If you can’t make up your mind, there’s a family pack where you choose three critters that appeal the most, along with corn and potato — a good deal for about $44.

But if you need more, there are add-ons at both ends, as apps and side, and Chinese restaurant “chef’s recommendations” as well. The starters run to properly crispy chicken wings — fried, BBQ and Buffalo style — raw oysters, chicken tenders, fried squid, butterfly shrimp, spring rolls, and a trio of fries (french, lemon pepper and Cajun).

The “recommendations” smack of old school Chinese American — shrimp fried rice, chicken noodle, garlic chili shrimp and, just to stay on theme, Cajun fried rice. The Cajun fries are pretty much essential; I like them a lot more than the generic boiled spud that comes in the plastic bag that most everything is served in.

What most of us are here for is the pile of seafood dumped in the middle of the table, ready to be torn to bits. The shrimp are probably the easiest food item to deal with — the shells come off easily, and they’re totally plastered with sauce. The clams and the mussels are pretty easy as well; they usually are. It’s when you get to the crawfish that the process gets a bit (okay, a lot) messy.

I’ve never entirely understood the obsessive love the people of Southern Louisiana have with crawfish. I mean, they’re fun to eat. But you don’t get a whole lot of meat for your effort; just a smidgen really of tasty crawfish meat per critter. And eating at the Jumpin’ doesn’t change my sense — though you are sure to wind up with a lot of sauce to lick off your fingers.

There’s a lot more meat to be gleaned from the crabs.

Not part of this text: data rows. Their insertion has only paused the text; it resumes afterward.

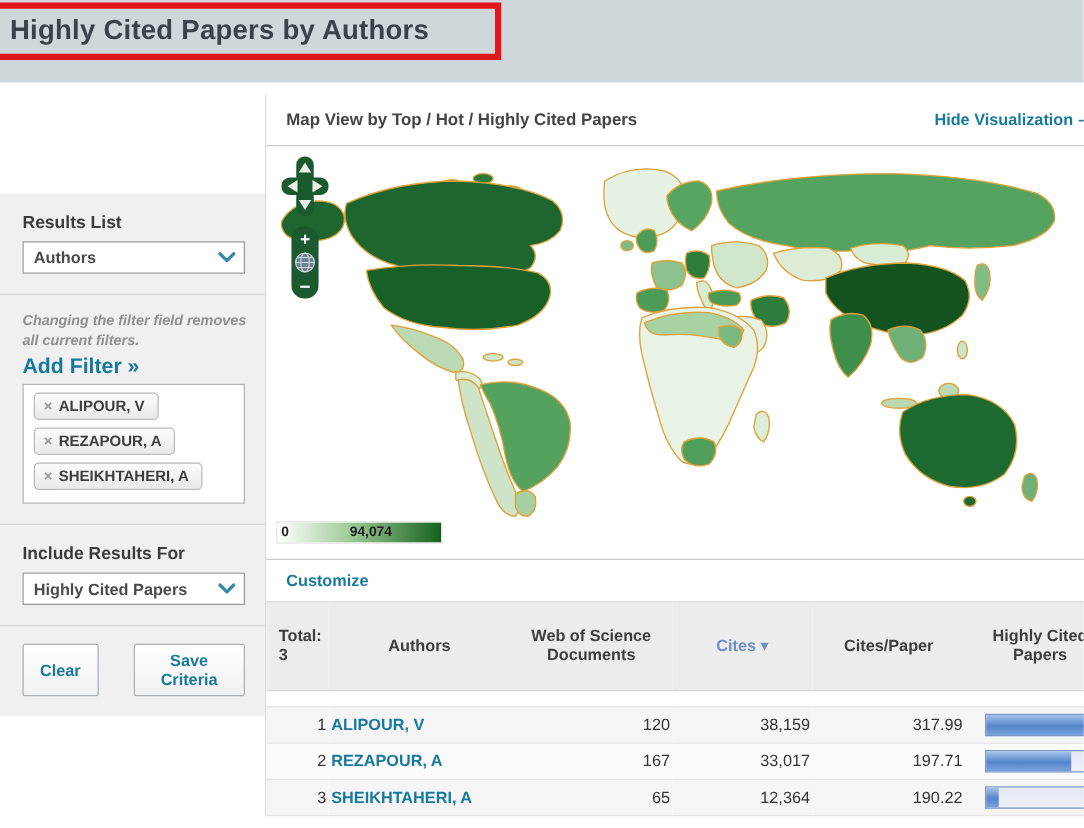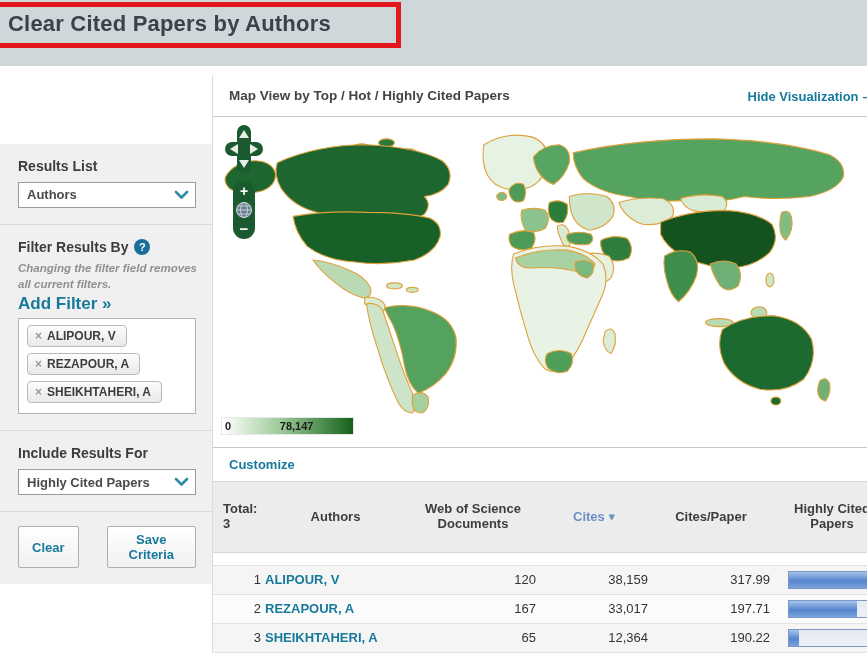--- a/index.html
+++ b/index.html
@@ -81,42 +81,38 @@
   .hcp-bar{position:relative;width:100px;height:16px;margin-left:auto;
     border:1px solid #7a97c8;background:linear-gradient(#e3e8f2,#eef1f7);box-sizing:content-box;}
   .hcp-fill{position:absolute;left:0;top:0;bottom:0;
     background:linear-gradient(#a6c4ea,#5585cc 55%,#7aa3dc);}
 </style>
 </head>
 <body>
 
 <div class="page-header">
   <div class="title-box"></div>
-  <div class="page-title">Clear Cited Papers by Authors</div>
+  <div class="page-title">Highly Cited Papers by Authors</div>
 </div>
 
 <div class="content">
   <div class="left-strip"></div>
 
   <div class="sidebar">
     <div class="sb-section">
       <div class="sb-label">Results List</div>
       <div class="select">
         <span>Authors</span>
         <svg class="chev" width="15" height="10" viewBox="0 0 15 10">
           <polyline points="2,2 7.5,7.5 13,2" fill="none" stroke="#3289a8" stroke-width="2.6" stroke-linecap="round" stroke-linejoin="round"></polyline>
         </svg>
       </div>
     </div>
 
     <div class="sb-section">
-      <div class="filter-head">
-        <span class="sb-label" style="margin:0">Filter Results By</span>
-        <span class="help-icon">?</span>
-      </div>
       <div class="filter-note">Changing the filter field removes all current filters.</div>
       <a class="add-filter">Add Filter »</a>
       <div class="tags-box">
         <div class="tag">
           <span class="x">×</span>
             <span>ALIPOUR, V</span>
         </div>
         <div class="tag">
           <span class="x">×</span>
             <span>REZAPOUR, A</span>
@@ -234,21 +230,21 @@
           <path d="M508,212 Q528,198 560,198 Q588,202 598,222 Q604,244 590,262 Q572,276 546,272 Q522,266 510,246 Q502,228 508,212 Z" fill="#1c6a2f" stroke="#dfa13a"></path>
           <ellipse cx="562" cy="284" rx="5" ry="4" fill="#1c6a2f" stroke="#dfa13a"></ellipse>
           <path d="M606,264 Q612,258 616,266 Q618,276 612,284 Q604,282 604,272 Z" fill="#6fb077" stroke="#dfa13a"></path>
         </g>
       </svg>
     </div>
 
     <div class="legend-row">
       <div class="legend-bar" id="legend-bar" style="background: linear-gradient(to right, rgb(255, 255, 255), rgb(157, 202, 151) 45%, rgb(21, 97, 28));">
         <span class="legend-min">0</span>
-        <span class="legend-max">78,147</span>
+        <span class="legend-max">94,074</span>
       </div>
     </div>
 
     <div class="report-header">
       <a class="teal-link">Customize</a>
     </div>
 
     <table>
       <colgroup>
         <col style="width:50px">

And then, of course, there’s the namesake lobster, which is pricy, but not as expensive as the king crab legs, which when I dropped by were going for $65.99 — a big chunk of change.

The lobster also comes in lobster pasta, a lobster roll and a lobster sushi roll. Which brings us to the sushi section of the menu. I guess the sushi is best ordered as an appetizer; it’s not something you might want to flavor with Cajun spices dripping from your fingers.

And though there’s no nigiri sushi, there are three carpaccios — salmon, shrimp and scallop.

Also, the rolls tend to be overstuffed — a tempura shrimp roll, a Mexi-Cali roll, a mango roll, and ultimately a Jumpin’ Lobster Roll, flavored with seriously spicy mala sauce.

You don’t go to the Jumpin’ Lobster for subtlety. As with this genre of seafood house, you go for eating big, livin’ large. And making a mess. You can be a kid again. And there’s no parent telling you not to eat with your fingers. Here, finger eating is the way to go.